WORK REQUIRED
Nothing but the images should be left out when the entries are restated word for word.

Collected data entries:
══════════

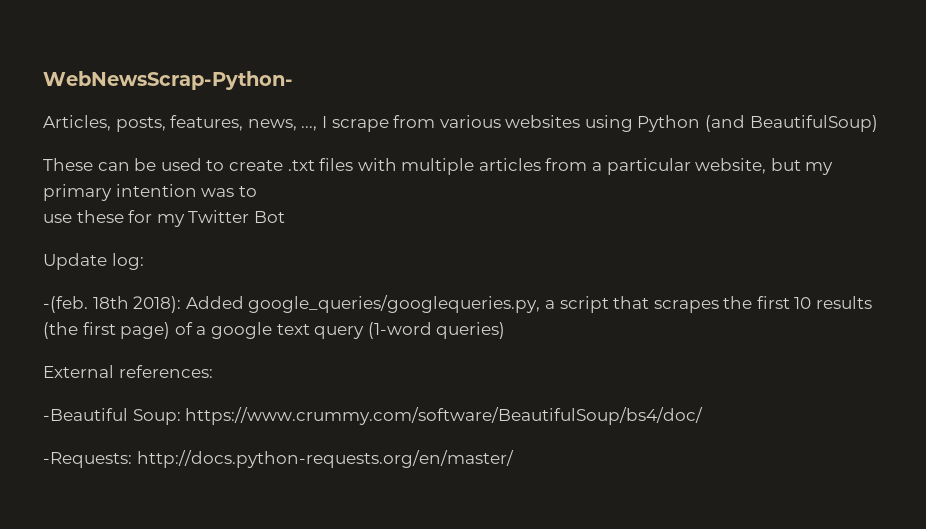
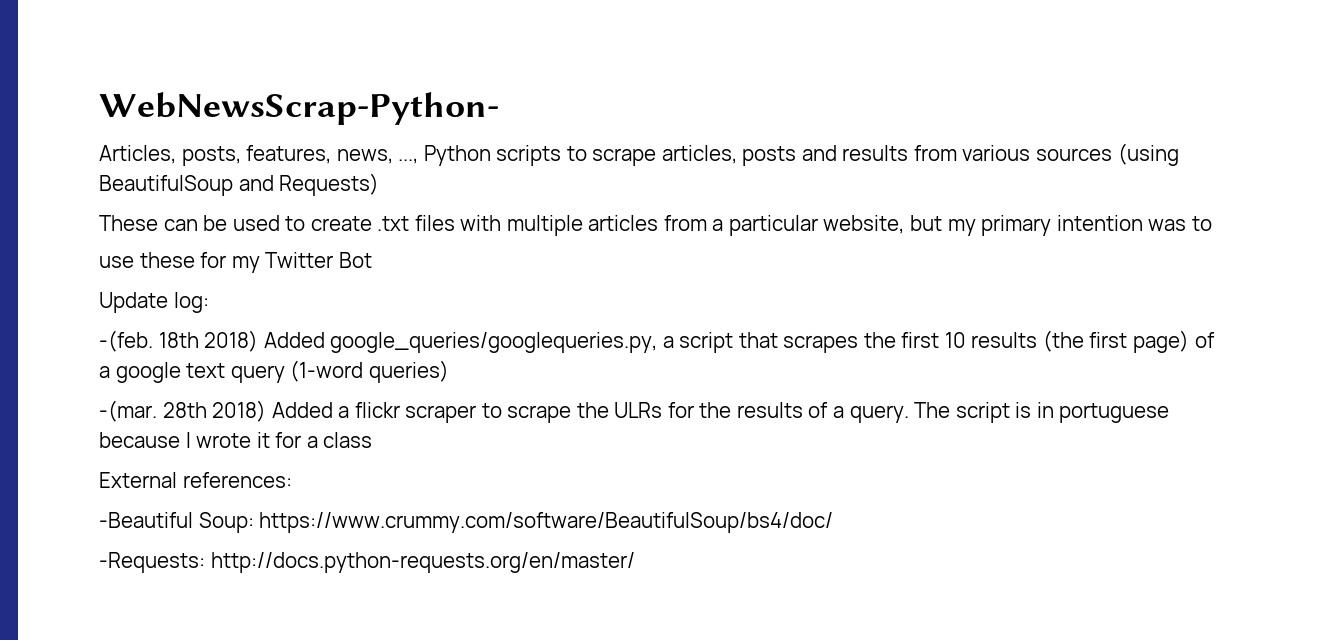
- Articles, posts, features, news, ..., I scrape from various websites using Python (and BeautifulSoup)
+ Articles, posts, features, news, ..., Python scripts to scrape articles, posts and results from various sources (using BeautifulSoup and Requests)
- 18th 2018): Added google_queries/googlequeries.py, a script that scrapes the first 10 results (the first page) of a google text query (1-word queries)
+ 18th 2018) Added google_queries/googlequeries.py, a script that scrapes the first 10 results (the first page) of a google text query (1-word queries)
+ -(mar. 28th 2018) Added a flickr scraper to scrape the ULRs for the results of a query. The script is in portuguese because I wrote it for a class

══════════

EXERCISE RESPONSE
- Articles, posts, features, news, ..., I scrape from various websites using Python (and BeautifulSoup)
+ Articles, posts, features, news, ..., Python scripts to scrape articles, posts and results from various sources (using BeautifulSoup and Requests)
- 18th 2018): Added google_queries/googlequeries.py, a script that scrapes the first 10 results (the first page) of a google text query (1-word queries)
+ 18th 2018) Added google_queries/googlequeries.py, a script that scrapes the first 10 results (the first page) of a google text query (1-word queries)
+ -(mar. 28th 2018) Added a flickr scraper to scrape the ULRs for the results of a query. The script is in portuguese because I wrote it for a class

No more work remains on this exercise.